In his report, Banks noted that "[t]he solid metal seat and underlying structures, as well as the use of convention foam cushion, may have also increased the potential for the lumbar spine fracture." [Plaintiff's Exhibit 29, p. 3]. When questioned during his deposition about the seat used by Plaintiff, which consisted of a solid metal seat with a generic cushion, Banks stated:
Q. Okay . . . Can you tell me what would have been the forces that would have been placed on the spine on this crash with a solid metal seat?
A. Once again, the — the forces would be very close to the forces I would derive from the calculations I have done so far. The fact that the seat itself did not yield and nor did the structure underneath the seat, really, precludes any, really, further discussion other than — or further calculation other than what I have done. The fact that the seat did not yield, really, allows these calculations to — to continue to be valid.
Q. What would have been the difference in force on the spine had he been on a solid metal seat as opposed to the seat that he was on?
A. My interpretation is that the seat he was on was a solid metal seat.
Q. No. I'm talking about a solid metal seat without any cushioning at all, sitting on a piece of metal.

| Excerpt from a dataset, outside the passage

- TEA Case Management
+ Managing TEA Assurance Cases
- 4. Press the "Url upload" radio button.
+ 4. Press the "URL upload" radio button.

A. I don't think the cushioning that he used, really, made very much difference. It was a compressive — It was a compressible cushion. It would have been fully compressed under his weight, most likely, and I think there would have been very little difference in what G load his spine would have seen whether he had that cushion or not.
[Banks' Deposition, pp. 32-33]. Banks testified that the seat designed by Plaintiff did not alter the G force calculation reached with regard to the shoulder restraint. He did not make any calculations regarding what injuries would have resulted from a properly designed seat.

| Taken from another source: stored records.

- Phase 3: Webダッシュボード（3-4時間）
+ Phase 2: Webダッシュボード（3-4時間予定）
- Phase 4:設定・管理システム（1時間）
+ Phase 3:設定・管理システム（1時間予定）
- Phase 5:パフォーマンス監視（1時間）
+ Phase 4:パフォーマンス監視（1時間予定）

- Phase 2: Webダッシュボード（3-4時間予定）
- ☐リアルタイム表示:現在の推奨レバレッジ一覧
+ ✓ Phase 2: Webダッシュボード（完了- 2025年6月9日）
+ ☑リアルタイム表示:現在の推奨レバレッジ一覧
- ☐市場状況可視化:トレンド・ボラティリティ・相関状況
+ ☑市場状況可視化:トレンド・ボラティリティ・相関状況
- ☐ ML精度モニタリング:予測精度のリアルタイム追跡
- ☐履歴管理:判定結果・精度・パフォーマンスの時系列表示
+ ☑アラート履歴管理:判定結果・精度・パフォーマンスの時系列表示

Phelon's theory that Plaintiff's seat design was negligent cannot be submitted to the jury because it would require speculation. There is no evidence to support an inference that a different seat design would have absorbed enough Gs to prevent, or reduce, Plaintiff's injuries.
B. Precluding Banks' Testimony
Plaintiff seeks to preclude portions of Banks' testimony regarding causation because he claims his testimony is not based on scientific principles and is unsupported speculation.

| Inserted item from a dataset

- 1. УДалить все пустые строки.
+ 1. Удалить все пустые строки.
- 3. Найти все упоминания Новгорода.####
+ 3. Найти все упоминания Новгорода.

Banks' testimony concerning the contribution the seat design and the shoulder restraint made to Plaintiff's injuries is precluded; it is no longer relevant in light of the Court's ruling that Phelon cannot present its comparative negligence defense on those bases.
Plaintiff also seeks to preclude Banks from testifying that Plaintiff's injuries were caused by his landing procedure. Specifically, Phelon alleges Plaintiff was negligent in turning sharply to the left and trying to return to the runway when the engine failed. Phelon contends Plaintiff should have followed protocol and attempted to land straight ahead. Because Banks did not perform an accident reconstruction, Plaintiff moves to prohibit him from testifying that landing somewhere else would have resulted in less severe injuries.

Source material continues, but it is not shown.